BEGIN RECORD EXCERPTS

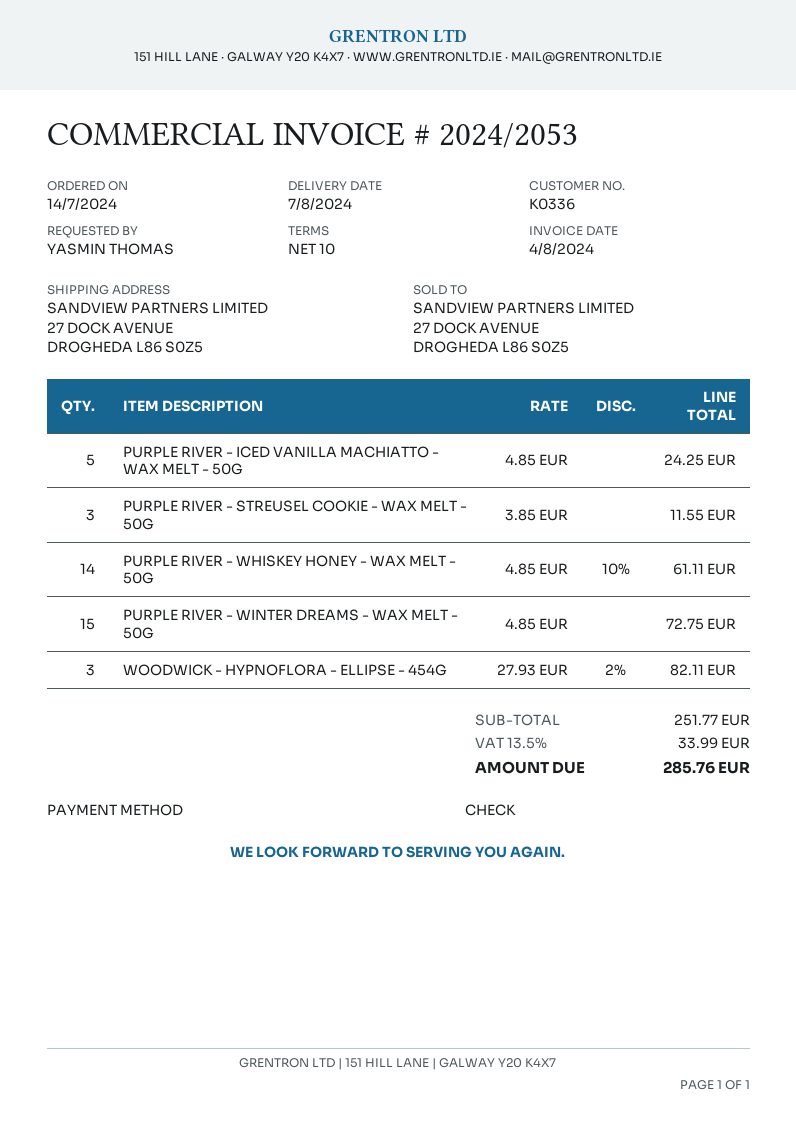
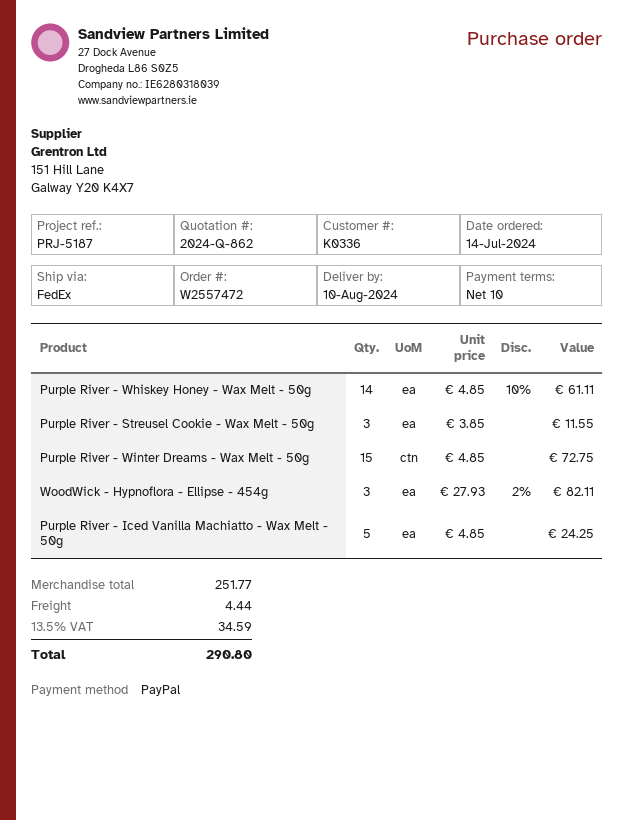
delivery date: 2024-08-07 -> 2024-08-10
payment method: cheque -> PayPal
shipping: none -> 4.44
tax: 13.5% = 33.99 -> 13.5% = 34.59
total: 285.76 -> 290.80

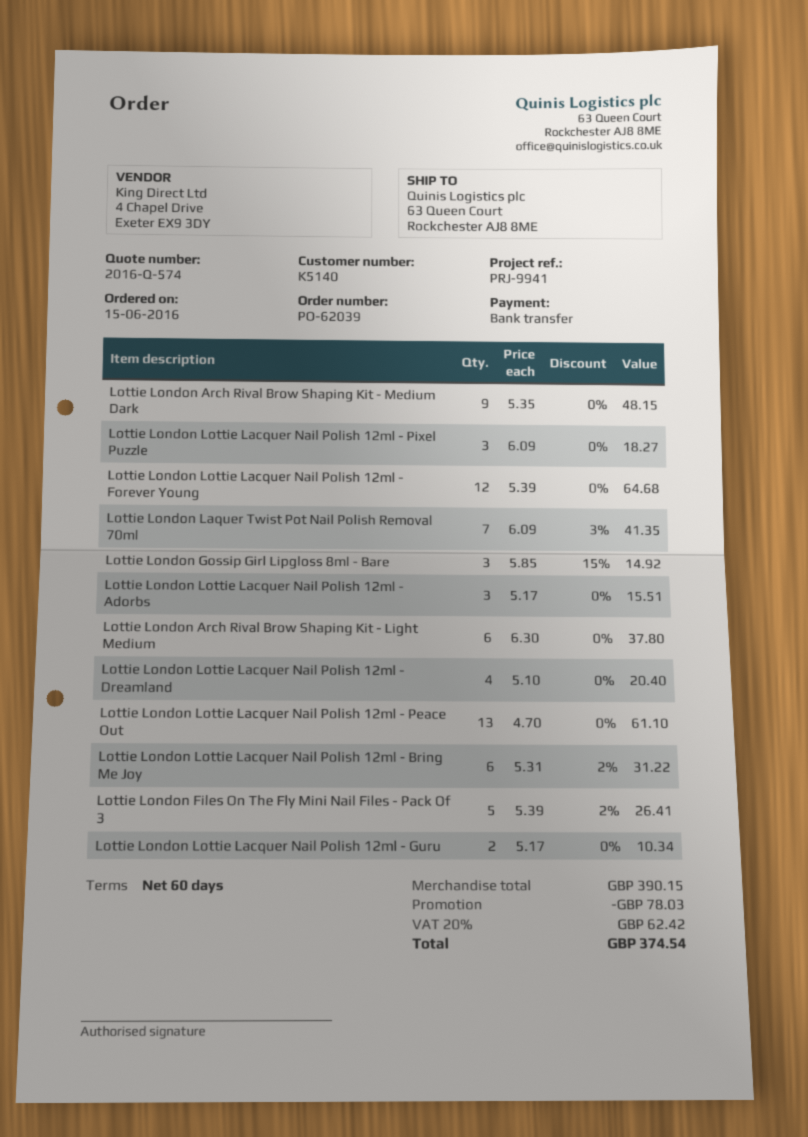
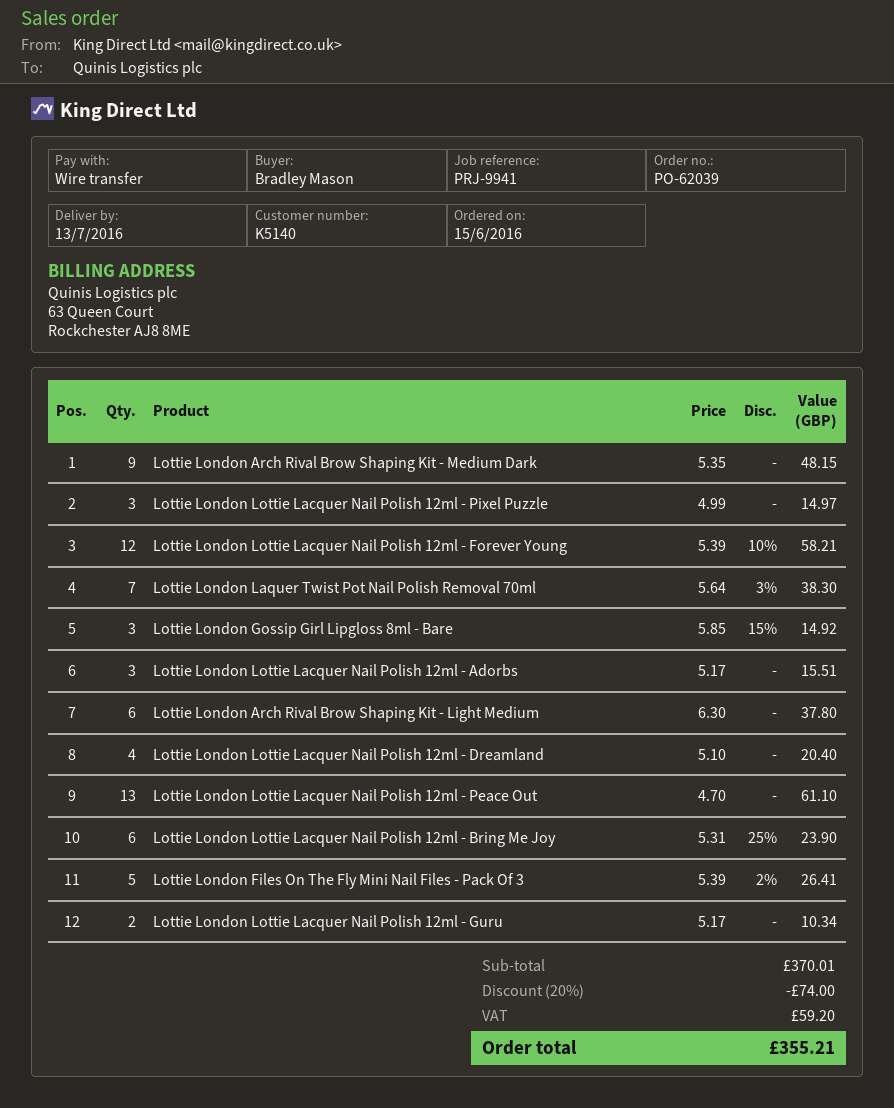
Lottie London Lottie Lacquer Nail Polish 12ml - Pixel Puzzle: 3 x 6.09 = 18.27 -> 3 x 4.99 = 14.97
Lottie London Lottie Lacquer Nail Polish 12ml - Forever Young: 12 x 5.39 = 64.68 -> 12 x 5.39 - 10% = 58.21
Lottie London Laquer Twist Pot Nail Polish Removal 70ml: 7 x 6.09 - 3% = 41.35 -> 7 x 5.64 - 3% = 38.30
Lottie London Lottie Lacquer Nail Polish 12ml - Bring Me Joy: 6 x 5.31 - 2% = 31.22 -> 6 x 5.31 - 25% = 23.90
subtotal: 390.15 -> 370.01
discount: 78.03 -> 74.00
tax: 62.42 -> 59.20
total: 374.54 -> 355.21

END RECORD EXCERPTS

**EXERCISE DETAILS**
Copy the material exactly. Do not include the pictures.

**EXPECTED ANSWER**
delivery date: 2024-08-07 -> 2024-08-10
payment method: cheque -> PayPal
shipping: none -> 4.44
tax: 13.5% = 33.99 -> 13.5% = 34.59
total: 285.76 -> 290.80

Lottie London Lottie Lacquer Nail Polish 12ml - Pixel Puzzle: 3 x 6.09 = 18.27 -> 3 x 4.99 = 14.97
Lottie London Lottie Lacquer Nail Polish 12ml - Forever Young: 12 x 5.39 = 64.68 -> 12 x 5.39 - 10% = 58.21
Lottie London Laquer Twist Pot Nail Polish Removal 70ml: 7 x 6.09 - 3% = 41.35 -> 7 x 5.64 - 3% = 38.30
Lottie London Lottie Lacquer Nail Polish 12ml - Bring Me Joy: 6 x 5.31 - 2% = 31.22 -> 6 x 5.31 - 25% = 23.90
subtotal: 390.15 -> 370.01
discount: 78.03 -> 74.00
tax: 62.42 -> 59.20
total: 374.54 -> 355.21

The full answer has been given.